------ Supplied entries

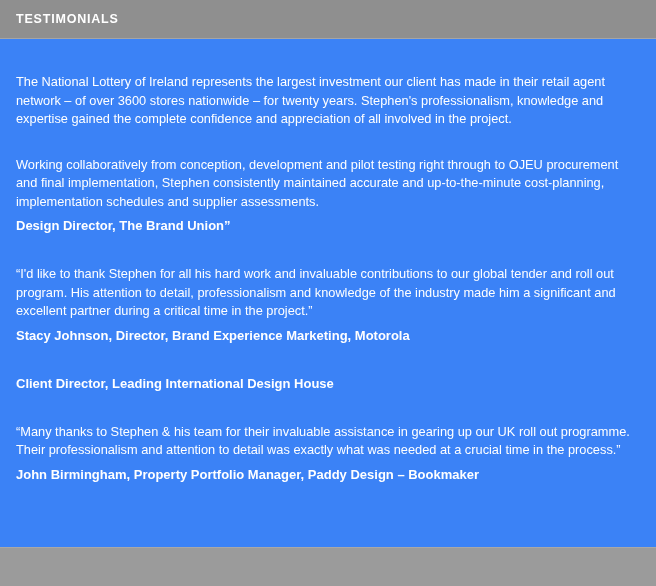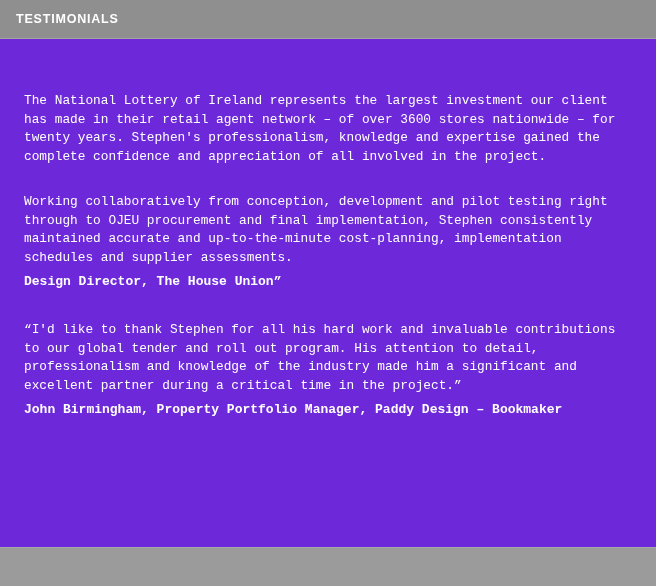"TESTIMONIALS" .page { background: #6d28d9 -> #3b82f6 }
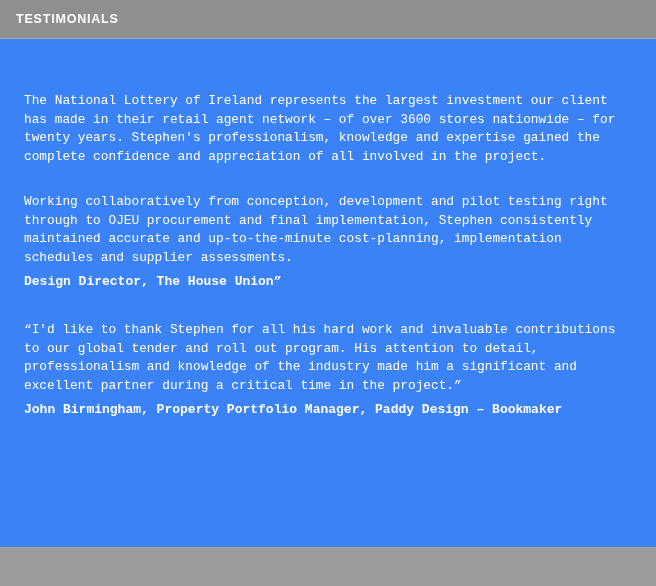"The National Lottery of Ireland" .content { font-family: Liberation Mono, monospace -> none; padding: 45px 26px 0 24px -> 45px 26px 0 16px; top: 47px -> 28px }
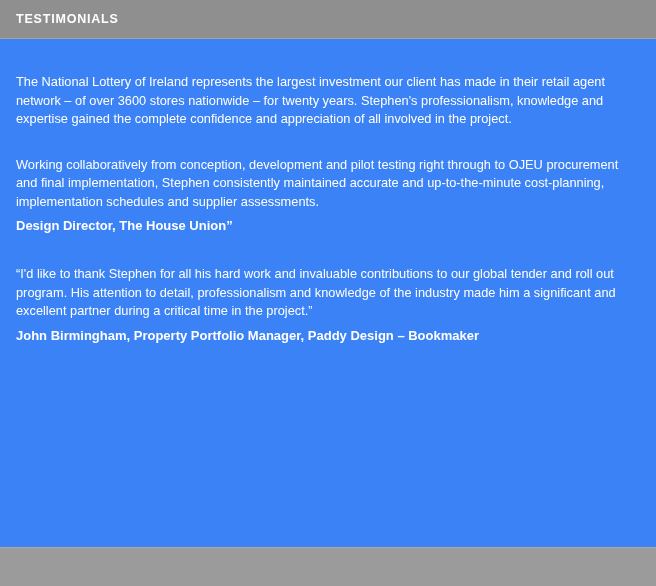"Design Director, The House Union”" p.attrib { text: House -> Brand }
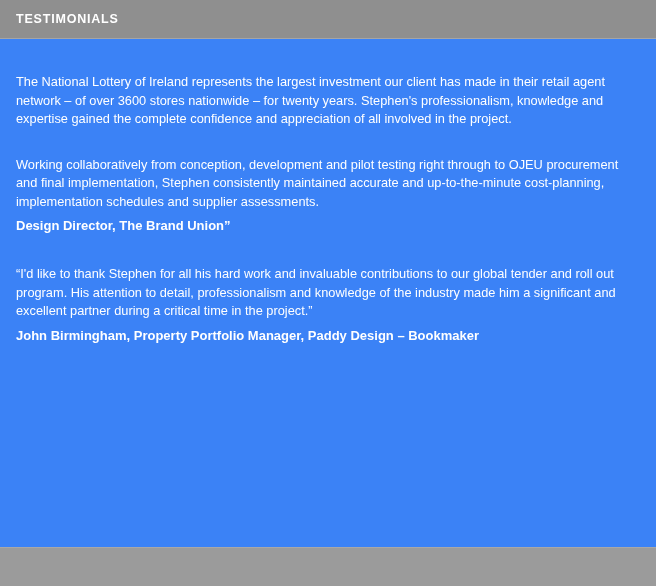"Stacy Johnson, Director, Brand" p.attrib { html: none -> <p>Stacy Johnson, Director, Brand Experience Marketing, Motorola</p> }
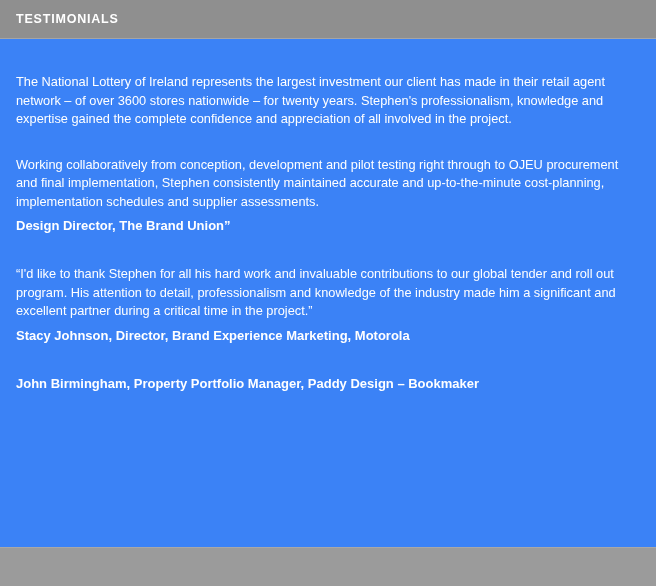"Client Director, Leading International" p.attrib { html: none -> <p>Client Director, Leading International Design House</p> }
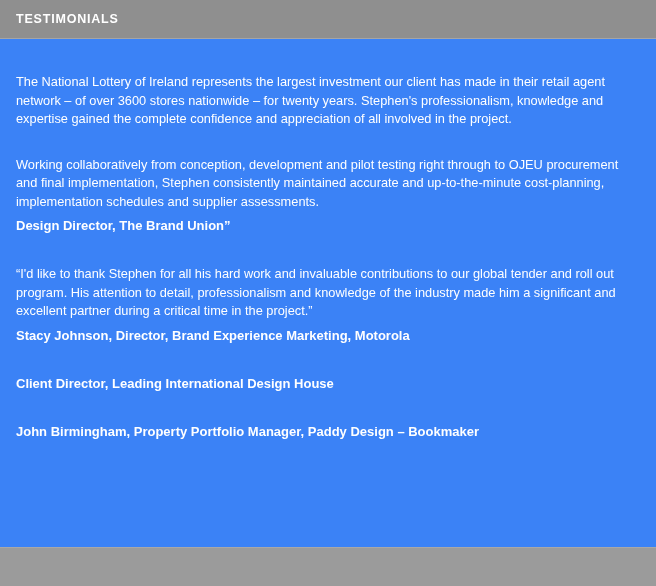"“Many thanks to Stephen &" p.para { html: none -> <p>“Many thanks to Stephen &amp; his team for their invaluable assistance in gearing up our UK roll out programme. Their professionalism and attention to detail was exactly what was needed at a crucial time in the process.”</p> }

------------
------ Supplied entries

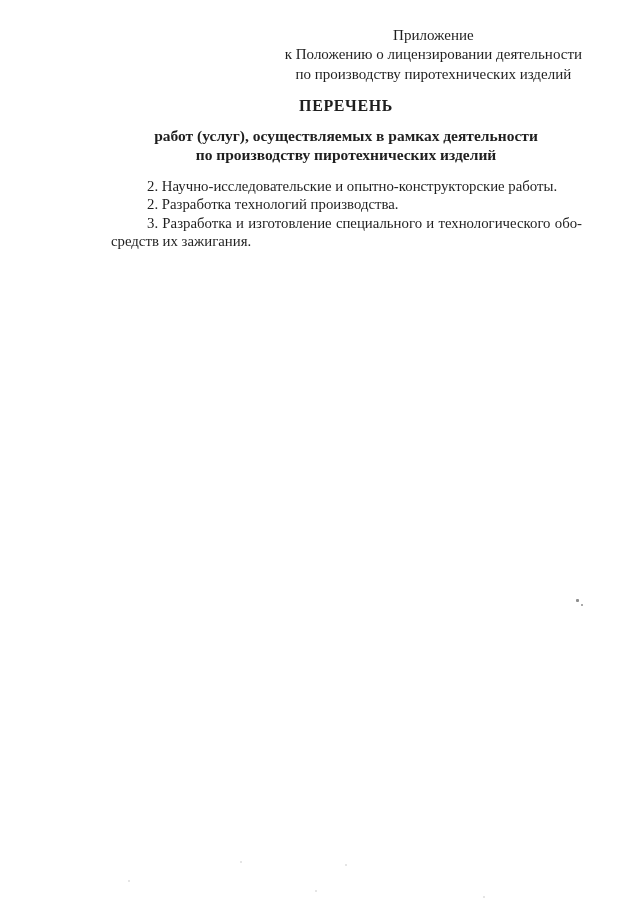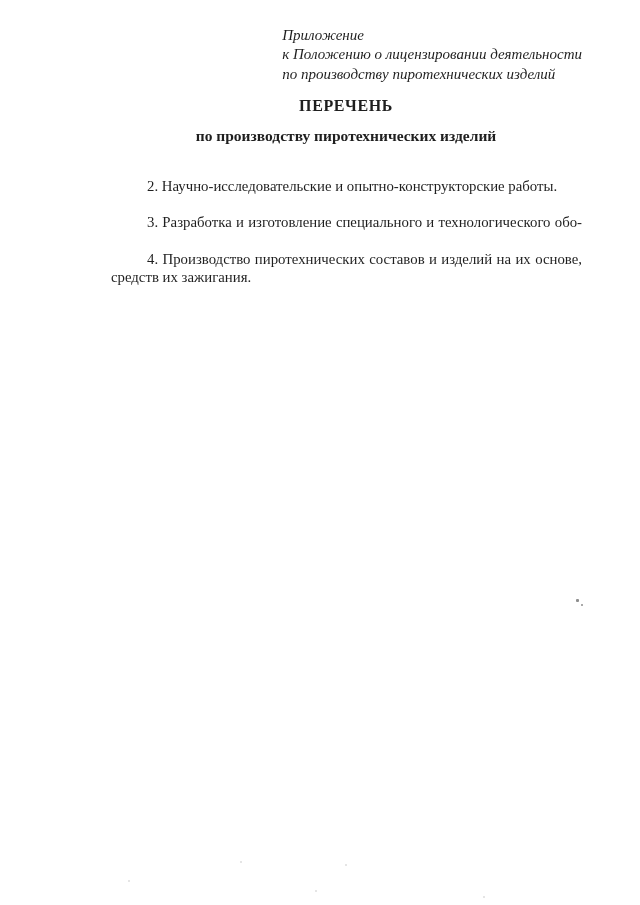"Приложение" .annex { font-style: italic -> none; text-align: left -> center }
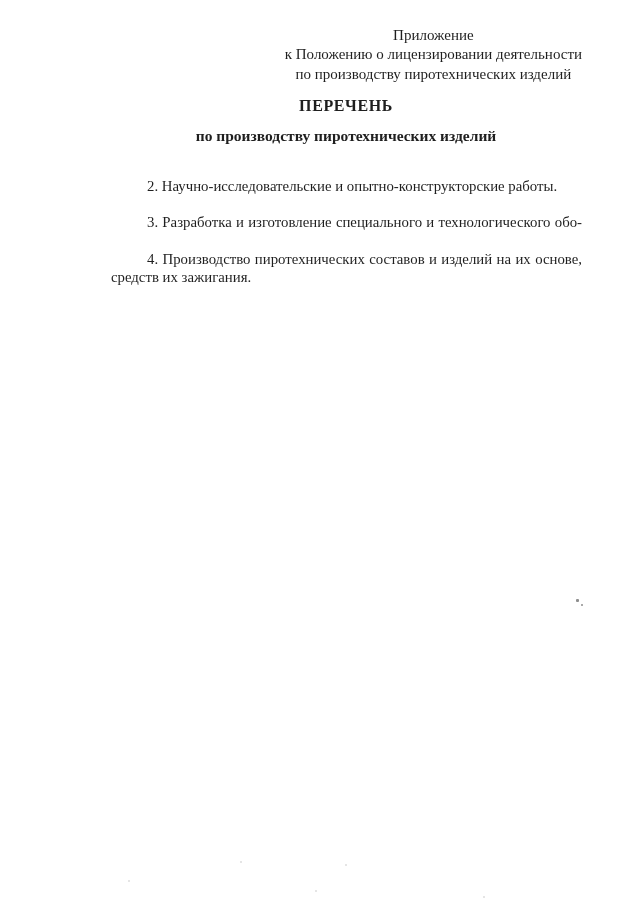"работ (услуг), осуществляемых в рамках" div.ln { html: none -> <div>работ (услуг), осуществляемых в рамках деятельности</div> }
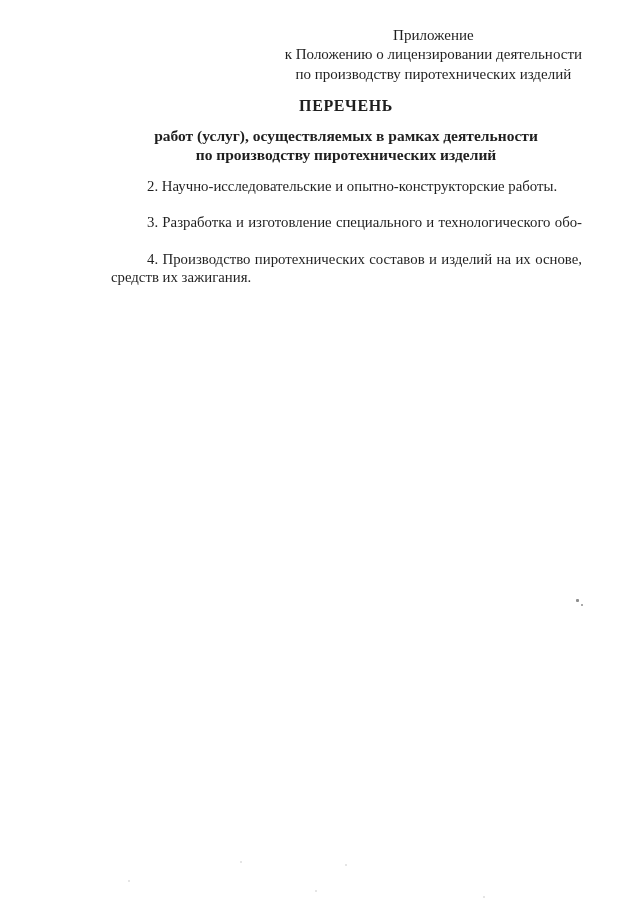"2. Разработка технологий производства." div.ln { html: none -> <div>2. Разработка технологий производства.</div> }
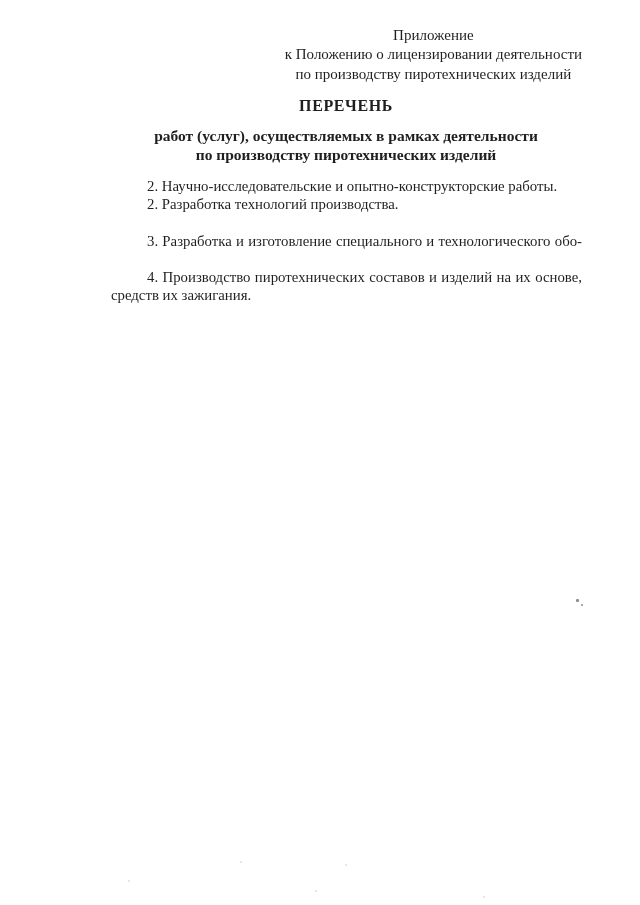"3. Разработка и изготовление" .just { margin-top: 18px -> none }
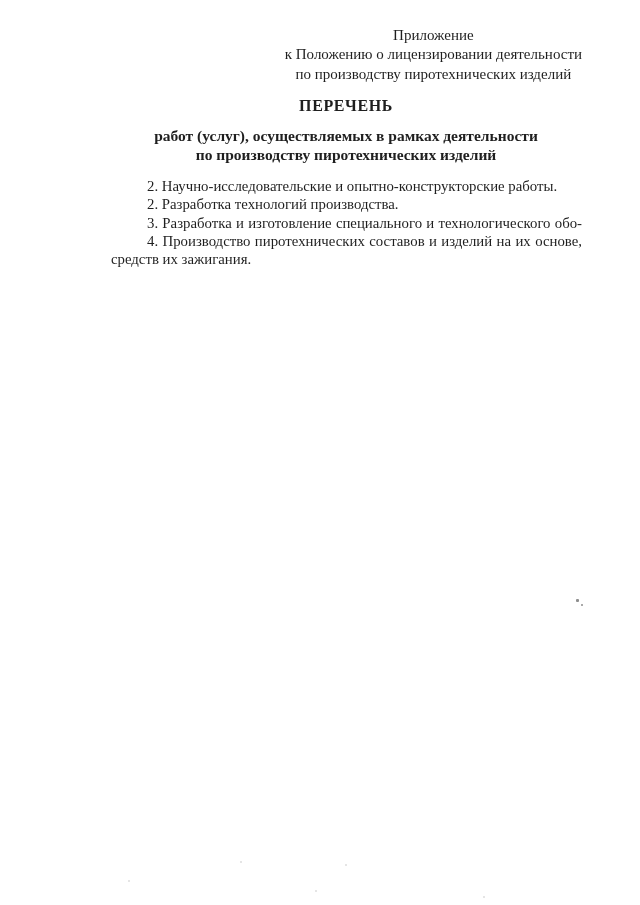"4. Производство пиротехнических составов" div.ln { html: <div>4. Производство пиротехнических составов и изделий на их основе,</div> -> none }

------------
------ Supplied entries

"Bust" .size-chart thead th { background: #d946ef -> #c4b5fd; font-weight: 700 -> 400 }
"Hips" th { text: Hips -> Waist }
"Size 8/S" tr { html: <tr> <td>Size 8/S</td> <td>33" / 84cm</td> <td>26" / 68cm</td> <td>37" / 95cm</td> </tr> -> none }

------------

How to complete this task>
Using the records above, print exactly the lines between the ones containing "National Lottery of" and "to Stephen &amp;", inclusive, and nothing else; no pictures.

Completed task>
"The National Lottery of Ireland" .content { font-family: Liberation Mono, monospace -> none; padding: 45px 26px 0 24px -> 45px 26px 0 16px; top: 47px -> 28px }
"Design Director, The House Union”" p.attrib { text: House -> Brand }
"Stacy Johnson, Director, Brand" p.attrib { html: none -> <p>Stacy Johnson, Director, Brand Experience Marketing, Motorola</p> }
"Client Director, Leading International" p.attrib { html: none -> <p>Client Director, Leading International Design House</p> }
"“Many thanks to Stephen &" p.para { html: none -> <p>“Many thanks to Stephen &amp; his team for their invaluable assistance in gearing up our UK roll out programme. Their professionalism and attention to detail was exactly what was needed at a crucial time in the process.”</p> }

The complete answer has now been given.